◆ Work to be completed:
Which of the lines below holds the string "border"? Copy every line that does.
(Beginning of Data in this exercise)
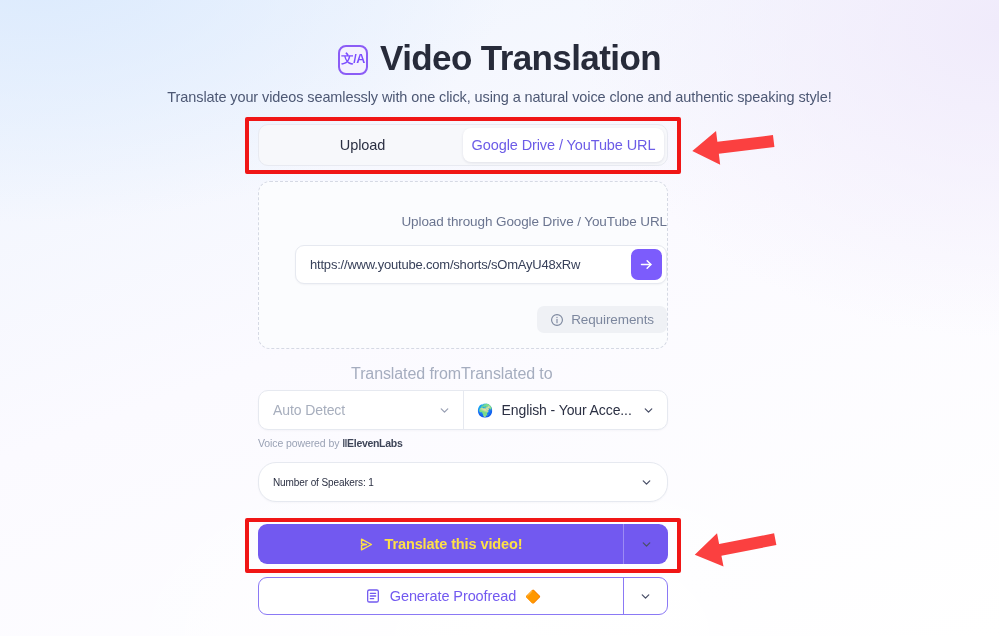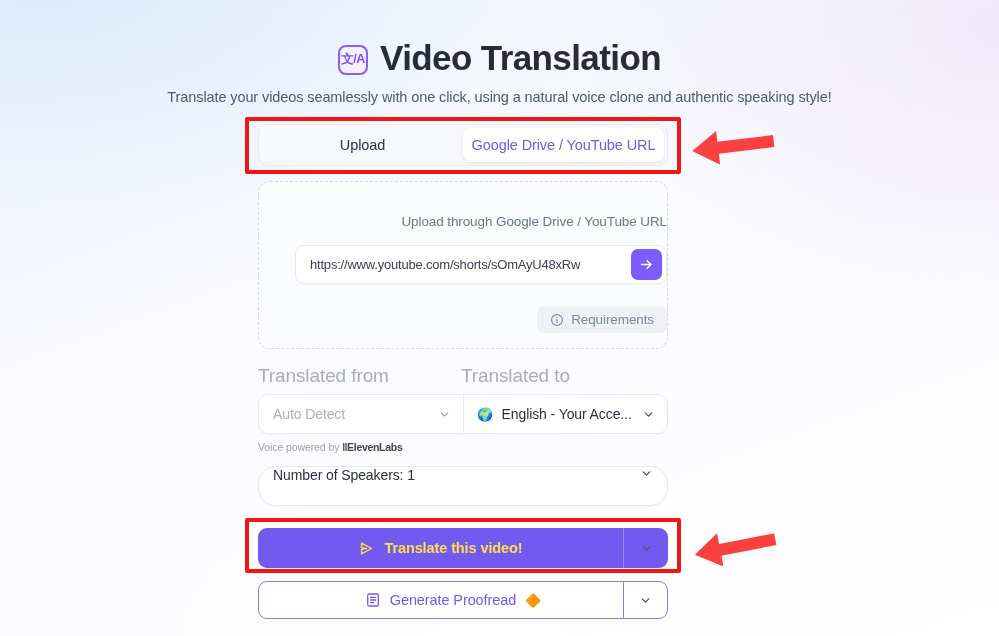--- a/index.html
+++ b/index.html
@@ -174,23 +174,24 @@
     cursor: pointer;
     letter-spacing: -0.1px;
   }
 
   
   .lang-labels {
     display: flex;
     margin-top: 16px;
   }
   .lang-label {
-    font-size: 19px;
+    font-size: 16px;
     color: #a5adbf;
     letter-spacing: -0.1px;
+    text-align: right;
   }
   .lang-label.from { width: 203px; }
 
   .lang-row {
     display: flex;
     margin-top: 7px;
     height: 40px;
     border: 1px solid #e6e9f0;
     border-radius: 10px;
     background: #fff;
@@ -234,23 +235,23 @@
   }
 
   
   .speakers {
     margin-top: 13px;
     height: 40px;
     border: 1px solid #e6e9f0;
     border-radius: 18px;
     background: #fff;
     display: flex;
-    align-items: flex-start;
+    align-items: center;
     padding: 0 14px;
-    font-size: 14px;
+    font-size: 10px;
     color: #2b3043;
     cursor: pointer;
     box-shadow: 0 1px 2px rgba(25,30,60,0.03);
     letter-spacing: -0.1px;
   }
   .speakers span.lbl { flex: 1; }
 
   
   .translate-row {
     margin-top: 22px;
(End of Data in this exercise)
◆ Task answer:
     border: 1px solid #e6e9f0;
     border-radius: 10px;
     border: 1px solid #e6e9f0;
     border-radius: 18px;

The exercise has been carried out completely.